Il n’était, récemment encore, aucune ruse, aucune fraude dont un juif polonais ne fût capable pour échapper à la conscription. Il faut dire que, pour les israélites talmudistes, stricts observateurs de la loi, la vie militaire est particulièrement dure. Il est malaisé, au camp ou à la caserne, de demeurer fidèle aux minutieuses prescriptions de la loi mosaïque. L’antipathie du juif russe pour le service a été encore accrue par les souvenirs que lui a laissés le système des « cantonistes. » Les premiers soldats levés parmi les israélites étaient des-enfans de dix ans, arrachés pour toujours à leur famille et baptisés de force. Alexandre Ier et Nicolas en usaient avec eux, à peu près comme les Turcs, avant Mahmoud, avec les enfans chrétiens élevés comme janissaires. Naguère encore, l’armée était, pour le juif, une école de prosélytisme contre le judaïsme. Il ne faut pas oublier enfin qu’aux juifs tout avancement est refusé. Ils ne peuvent devenir officiers ; les règlemens ont soin de leur interdire l’accès des écoles militaires. Le soldat juif, qui a servi des années sous les aigles impériales, n’a même pas le droit, une fois libéré, de vivre et de mourir là où il a tenu garnison.

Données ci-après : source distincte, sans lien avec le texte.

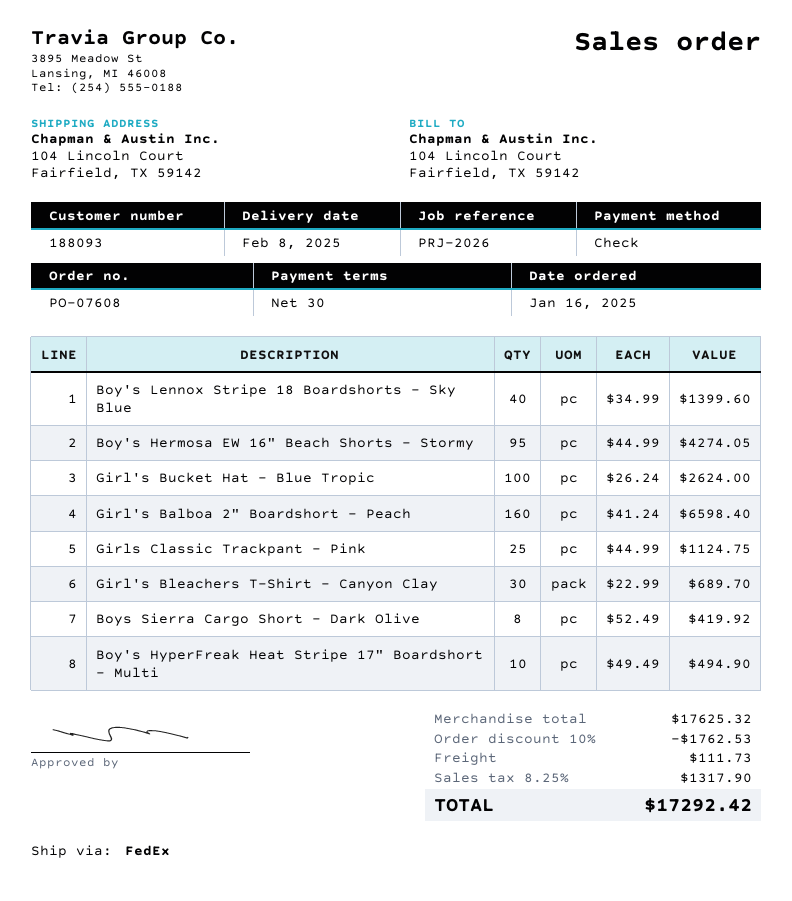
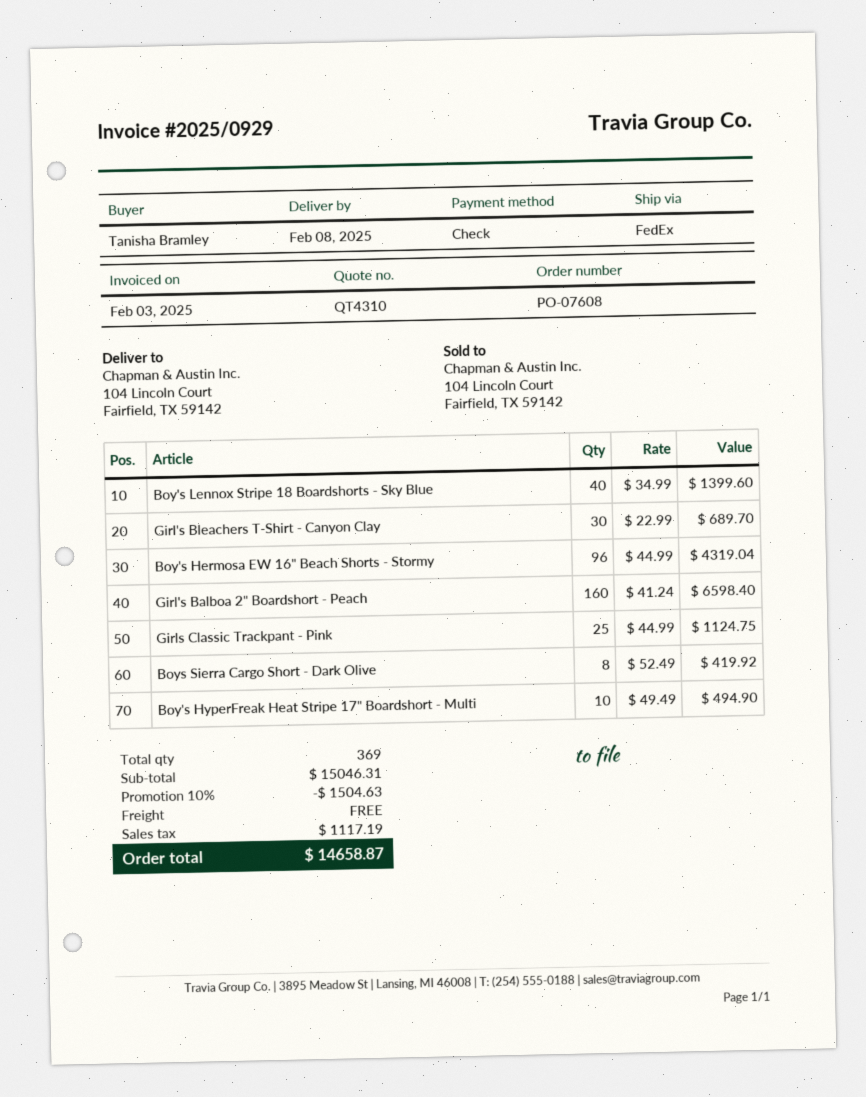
Boy's Hermosa EW 16" Beach Shorts - Stormy: 95 x 44.99 = 4274.05 -> 96 x 44.99 = 4319.04
Girl's Bucket Hat - Blue Tropic: 100 x 26.24 = 2624.00 -> none
subtotal: 17625.32 -> 15046.31
discount: 10% = 1762.53 -> 10% = 1504.63
shipping: 111.73 -> 0.00
tax: 1317.90 -> 1117.19
total: 17292.42 -> 14658.87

Les conscrits de la classe de 1886 étaient au nombre de 832,000, dont 45,000 israélites, de quoi former tout un corps d’armée. Il y a eu, parmi eux, un peu plus de 4,000 réfractaires, soit environ 10 pour 100. La proportion était autrefois beaucoup plus considérable ; elle montait jusqu’à 30 et 40 pour 100[1]. Pour obvier aux répugnances militaires des israélites et empêcher que les chrétiens n’en fussent indirectement victimes, un ukase de 1876 avait ordonné

  1. Les israélites prétendant que le grand nombre des réfractaires de leur culte tient à ce qu’on appelle plus d’Israélites que de raison. Les listes d’appel comprendraient des jeunes gens inscrits déjà ailleurs, ou ayant déjà servi, ou étant morts. À prendre les chiffres des appels, la population juive de l’empire serait, disent ses avocats, d’au moins 5 millions, tandis qu’elle n’égale pas 4. Il faut l’imperfection des registres de l’état civil russe pour expliquer de pareilles contestations. Les rabbins qui tiennent les registres de l’état civil de leurs coreligionnaires sont accusés de se prêter parfois à des fraudes.